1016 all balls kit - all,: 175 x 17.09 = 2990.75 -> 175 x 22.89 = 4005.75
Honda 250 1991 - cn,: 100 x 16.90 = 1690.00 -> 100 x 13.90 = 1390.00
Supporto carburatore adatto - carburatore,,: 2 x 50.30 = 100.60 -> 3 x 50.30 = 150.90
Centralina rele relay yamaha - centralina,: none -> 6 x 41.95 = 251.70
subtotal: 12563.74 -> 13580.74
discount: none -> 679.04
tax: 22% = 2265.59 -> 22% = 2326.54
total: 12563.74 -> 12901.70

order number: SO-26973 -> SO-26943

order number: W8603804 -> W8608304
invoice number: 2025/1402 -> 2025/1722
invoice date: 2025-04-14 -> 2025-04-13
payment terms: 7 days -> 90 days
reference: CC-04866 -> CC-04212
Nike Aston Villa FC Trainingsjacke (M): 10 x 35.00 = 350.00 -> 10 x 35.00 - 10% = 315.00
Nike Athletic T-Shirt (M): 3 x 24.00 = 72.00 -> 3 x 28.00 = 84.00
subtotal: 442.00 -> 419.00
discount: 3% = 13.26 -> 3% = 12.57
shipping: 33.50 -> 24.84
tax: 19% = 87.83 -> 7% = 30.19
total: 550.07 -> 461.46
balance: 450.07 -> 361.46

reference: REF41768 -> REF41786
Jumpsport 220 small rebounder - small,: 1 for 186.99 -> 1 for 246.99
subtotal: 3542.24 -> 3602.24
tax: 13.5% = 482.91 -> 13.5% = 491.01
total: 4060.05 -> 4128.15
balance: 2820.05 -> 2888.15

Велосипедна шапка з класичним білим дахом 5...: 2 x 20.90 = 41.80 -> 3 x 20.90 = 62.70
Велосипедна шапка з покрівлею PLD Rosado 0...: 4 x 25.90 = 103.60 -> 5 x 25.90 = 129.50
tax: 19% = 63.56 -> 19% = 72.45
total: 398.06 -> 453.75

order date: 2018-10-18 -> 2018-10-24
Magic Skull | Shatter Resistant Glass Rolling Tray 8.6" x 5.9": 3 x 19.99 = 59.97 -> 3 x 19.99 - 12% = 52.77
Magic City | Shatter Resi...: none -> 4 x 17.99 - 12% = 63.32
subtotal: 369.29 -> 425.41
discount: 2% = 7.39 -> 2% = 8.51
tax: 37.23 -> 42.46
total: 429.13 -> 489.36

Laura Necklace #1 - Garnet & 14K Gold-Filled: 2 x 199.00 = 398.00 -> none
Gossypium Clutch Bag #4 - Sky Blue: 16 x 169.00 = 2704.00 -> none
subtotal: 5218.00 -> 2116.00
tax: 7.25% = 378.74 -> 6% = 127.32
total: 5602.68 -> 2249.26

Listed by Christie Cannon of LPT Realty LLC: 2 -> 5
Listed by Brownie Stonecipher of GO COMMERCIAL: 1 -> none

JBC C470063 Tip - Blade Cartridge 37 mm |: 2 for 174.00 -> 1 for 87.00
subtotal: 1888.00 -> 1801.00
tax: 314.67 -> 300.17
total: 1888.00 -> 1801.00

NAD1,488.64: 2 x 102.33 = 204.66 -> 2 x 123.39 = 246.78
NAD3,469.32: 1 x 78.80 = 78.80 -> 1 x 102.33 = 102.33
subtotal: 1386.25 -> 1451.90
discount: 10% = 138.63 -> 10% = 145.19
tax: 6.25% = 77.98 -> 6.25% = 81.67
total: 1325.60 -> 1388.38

◆ Action item
Please give back exactly the lines of the listing above that run from the one containing "subtotal: 12563.74 -> 13580.74" through the one containing "discount: 3% = 13.26 -> 3% = 12.57", and only those.

◆ Response to the exercise
subtotal: 12563.74 -> 13580.74
discount: none -> 679.04
tax: 22% = 2265.59 -> 22% = 2326.54
total: 12563.74 -> 12901.70

order number: SO-26973 -> SO-26943

order number: W8603804 -> W8608304
invoice number: 2025/1402 -> 2025/1722
invoice date: 2025-04-14 -> 2025-04-13
payment terms: 7 days -> 90 days
reference: CC-04866 -> CC-04212
Nike Aston Villa FC Trainingsjacke (M): 10 x 35.00 = 350.00 -> 10 x 35.00 - 10% = 315.00
Nike Athletic T-Shirt (M): 3 x 24.00 = 72.00 -> 3 x 28.00 = 84.00
subtotal: 442.00 -> 419.00
discount: 3% = 13.26 -> 3% = 12.57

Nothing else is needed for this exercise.